Maine Marriage Initiative was established with the goal of informing Maine people about the consequences of the legalization of same-sex marriage. Maine Marriage Initiative is a coalition of concerned Maine citizens committed to preserving traditional marriage in the state.

We believe that all Maine citizens are entitled to equal rights and respect regardless of their gender, race, creed or sexual orientation.

We further believe that the values exemplified in traditional marriage are optimally beneficial to society, and therefore do not believe that changing the definition of marriage to include same-sex couples is warranted or advisable.

The objection(s) to same-sex marriage are based not only on religious tenets but also human reason and the good of society at large.

(Note: the bolding is theirs.  Really.)

(But also: nice use of the “(s)” there.)

In re Maine (The Way Life Should Be), your friendly neighborhood Freepers have a few things to say about what happened today.  Like, for instance —

Keep pushing libs, you may push us into civil war.

Resolved: that this whiny little bitch should bring it, thereby “putting up” — as opposed to “shutting up.”

(Noted: the same commenter asked, later, “can’t we cede Maine to Nova Scotia?” and steadily progressed downwards from there.  Another has issued the inevitable call to boycott L.L. Bean.  They really are grasping at straws now, aren’t they?)

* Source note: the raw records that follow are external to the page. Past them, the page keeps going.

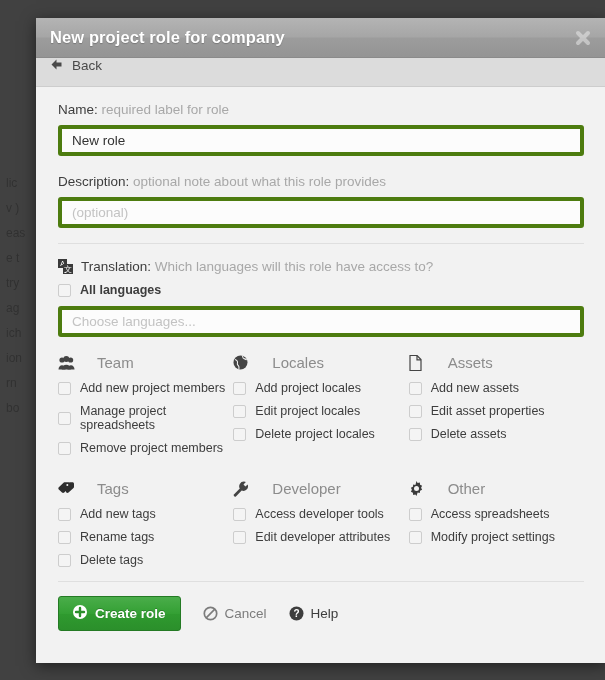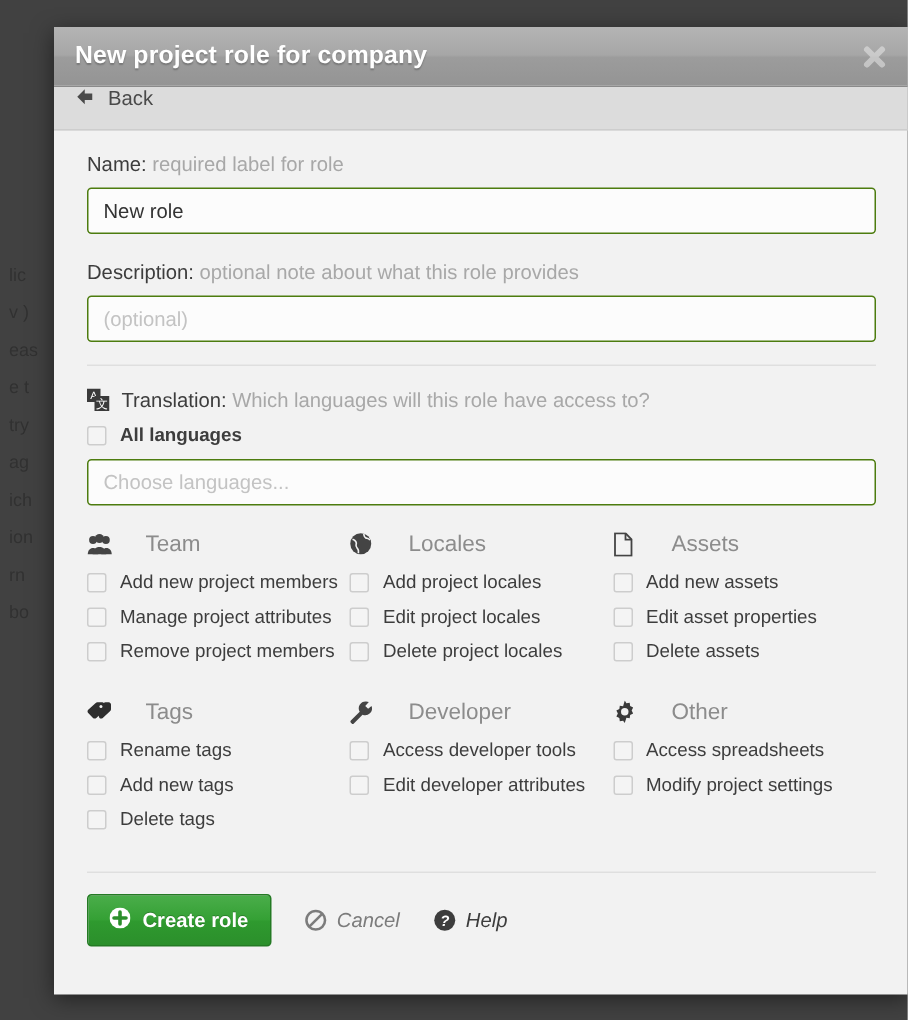--- a/index.html
+++ b/index.html
@@ -120,21 +120,21 @@
     line-height: 17px;
   }
   .field-label .hint {
     color: #a8a8a8;
   }
 
   .textinput {
     display: block;
     width: 100%;
     height: 31px;
-    border: 1px solid #4d7c0f;
+    border: 4px solid #4d7c0f;
     border-radius: 3px;
     background: #fcfcfc;
     padding: 4px 10px;
     font-size: 13.5px;
     color: #333;
     font-family: "Liberation Sans", sans-serif;
     outline: none;
   }
   .textinput::placeholder { color: #c3c3c3; }
 
@@ -245,21 +245,20 @@
     display: inline-flex;
     align-items: center;
     gap: 7px;
     background: none;
     border: none;
     font-size: 13.5px;
     color: #7c7c7c;
     cursor: pointer;
     font-family: "Liberation Sans", sans-serif;
     padding: 0;
-    font-style: italic;
   }
   .btn-link.help { color: #3d3d3d; }
   .btn-link .ic { display: flex; align-items: center; }
 </style>
 </head>
 <body>
 
 <div id="backdrop-page">
   <div id="backdrop-content">
       <div>lic</div>
@@ -352,21 +351,21 @@
               </svg>
             </span>
             <span class="pg-title">Team</span>
           </div>
           <div class="pg-item">
             <input type="checkbox" class="cb" id="pg0-0" style="">
             <label for="pg0-0">Add new project members</label>
           </div>
           <div class="pg-item">
             <input type="checkbox" class="cb" id="pg0-1" style="">
-            <label for="pg0-1">Manage project attributes</label>
+            <label for="pg0-1">Manage project spreadsheets</label>
           </div>
           <div class="pg-item">
             <input type="checkbox" class="cb" id="pg0-2" style="">
             <label for="pg0-2">Remove project members</label>
           </div>
         </div>
         <div class="permgroup">
           <div class="pg-head">
             <span class="pg-icon">
               <svg width="15" height="15" viewBox="0 0 15 15">
@@ -417,26 +416,26 @@
             <span class="pg-icon">
               <svg width="17" height="14" viewBox="0 0 17 14">
                 <path d="M.8 5.2 5.8.6c.3-.3.7-.4 1.1-.4h3.3c.8 0 1.5.7 1.5 1.5v3.2c0 .4-.2.8-.5 1.1l-5 4.6c-.6.6-1.6.6-2.2 0L.8 7.4c-.6-.6-.6-1.6 0-2.2z" fill="#2e2e2e"></path>
                 <path d="M6.2 5.2 11.2.6c.3-.3.7-.4 1.1-.4h2.2c.8 0 1.5.7 1.5 1.5v3.2c0 .4-.2.8-.5 1.1l-5 4.6c-.6.6-1.6.6-2.2 0" fill="#2e2e2e"></path>
                 <circle cx="9.3" cy="3" r="1" fill="#f2f2f2"></circle>
               </svg>
             </span>
             <span class="pg-title">Tags</span>
           </div>
           <div class="pg-item">
+            <input type="checkbox" class="cb" id="pg3-0" style="">
+            <label for="pg3-0">Add new tags</label>
+          </div>
+          <div class="pg-item">
             <input type="checkbox" class="cb" id="pg3-1" style="">
             <label for="pg3-1">Rename tags</label>
-          </div>
-          <div class="pg-item">
-            <input type="checkbox" class="cb" id="pg3-0" style="">
-            <label for="pg3-0">Add new tags</label>
           </div>
           <div class="pg-item">
             <input type="checkbox" class="cb" id="pg3-2" style="">
             <label for="pg3-2">Delete tags</label>
           </div>
         </div>
         <div class="permgroup">
           <div class="pg-head">
             <span class="pg-icon">
               <svg width="16" height="16" viewBox="0 0 16 16">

[Latest… Live, Local and DEVELOPING HARDER: We got two houses of the Maine Legislature (that would be all of the houses there are) on board with gay marriage.  House vote is 89:57.  Goes back to the Senate for one last check in the mirror before presentation to Governor, probably later this week.  Bean suppah!]

D.C. recognizes same-sex marriages performed elsewhere, may sanction weddings in its own right.

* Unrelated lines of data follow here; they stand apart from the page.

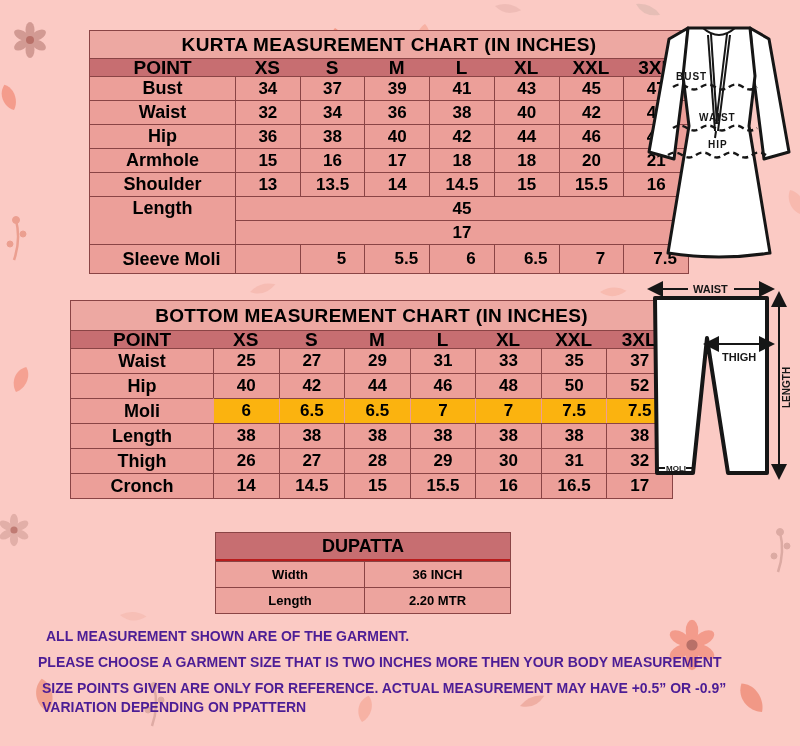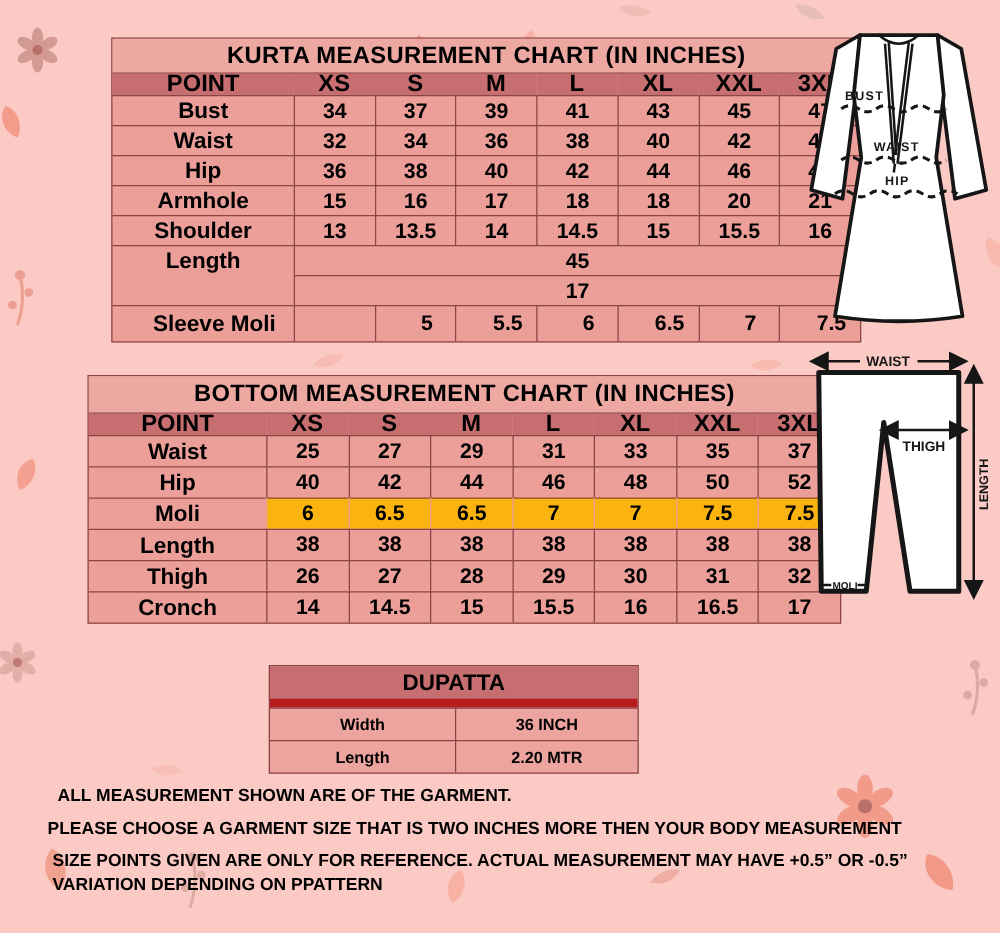--- a/index.html
+++ b/index.html
@@ -32,25 +32,25 @@
     border-top:1px solid #8a4445;border-left:1px solid #8a4445;
   }
   #bottom-grid .td{height:25px;}
   .td.first{border-left:none;}
   .td.label{font-size:18px;}
   .td.span7{grid-column:2/9;}
   .td.tall{height:29px;padding-left:18px;}
   .td.hl{background:#fbb30f;border-left-color:#ee9d94;}
   .dupatta{position:absolute;left:215px;top:532px;width:296px;z-index:2;
     border:1px solid #8a4445;background:#eda49e;box-sizing:border-box;}
-  .dup-title{height:26px;background:#c76e71;border-bottom:7px solid #b91c1c;
+  .dup-title{height:26px;background:#c76e71;border-bottom:2px solid #b91c1c;
     display:flex;align-items:center;justify-content:center;font-size:18px;}
   .dup-grid{display:grid;grid-template-columns:148px 1fr;}
   .dup-grid .td{height:26px;font-size:13px;}
-  .note{position:absolute;z-index:2;font-size:14px;line-height:19px;color:#000000;}
+  .note{position:absolute;z-index:2;font-size:14px;line-height:19px;color:#4c1d95;}
   #note1{left:46px;top:627px;width:700px;}
   #note2{left:38px;top:653px;width:710px;}
   #note3{left:42px;top:679px;width:716px;}
   .illu{position:absolute;z-index:2;}
   #kurta-illu{left:643px;top:18px;}
   #pants-illu{left:638px;top:280px;}
   svg text{font-family:"Liberation Sans",sans-serif;font-weight:700;}
 </style>
 </head>
 <body>
@@ -282,15 +282,15 @@
     <g fill="#161616">
       <text x="55" y="13" font-size="11">WAIST</text>
       <text x="84" y="81" font-size="11">THIGH</text>
       <text x="152" y="128" font-size="10" transform="rotate(-90 152 128)">LENGTH</text>
       <text x="28" y="191" font-size="8">MOLI</text>
     </g>
   </svg>
 
   <div class="note" id="note1">ALL MEASUREMENT SHOWN ARE OF THE  GARMENT.</div>
   <div class="note" id="note2">PLEASE CHOOSE A GARMENT SIZE THAT IS TWO INCHES MORE THEN YOUR BODY MEASUREMENT</div>
-  <div class="note" id="note3">SIZE POINTS GIVEN ARE ONLY FOR REFERENCE. ACTUAL MEASUREMENT MAY HAVE  +0.5” OR -0.5” VARIATION DEPENDING ON PPATTERN</div>
+  <div class="note" id="note3">SIZE POINTS GIVEN ARE ONLY FOR REFERENCE. ACTUAL MEASUREMENT MAY HAVE  +0.5” OR -0.9” VARIATION DEPENDING ON PPATTERN</div>
 
 </div>
 
 </body></html>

Morning Line — Odds on who decides, first, to hold D.C. appropriations hostage over this

Sens. Inhofe / Coburn (Oklahoma Entry) — 4:5
Sen. Kit Bond (R-Mo., on subcommittee) — even
Sen. Bitch McConnell (R-Ky., on committee) — 3:1
Rep. Jo Ann Emerson (R-Mo., ranking on subcomm.) — 4:1
Sen. Dick Shelby (R-Ala., on committee) — 6:1
Sen. Lisa Murkowski (R-Alaska, on subcomm.) — 10:1
Field — 12:1

Molly Ivins would be having a field day with Rick Perry and Tom Delay talking about secession.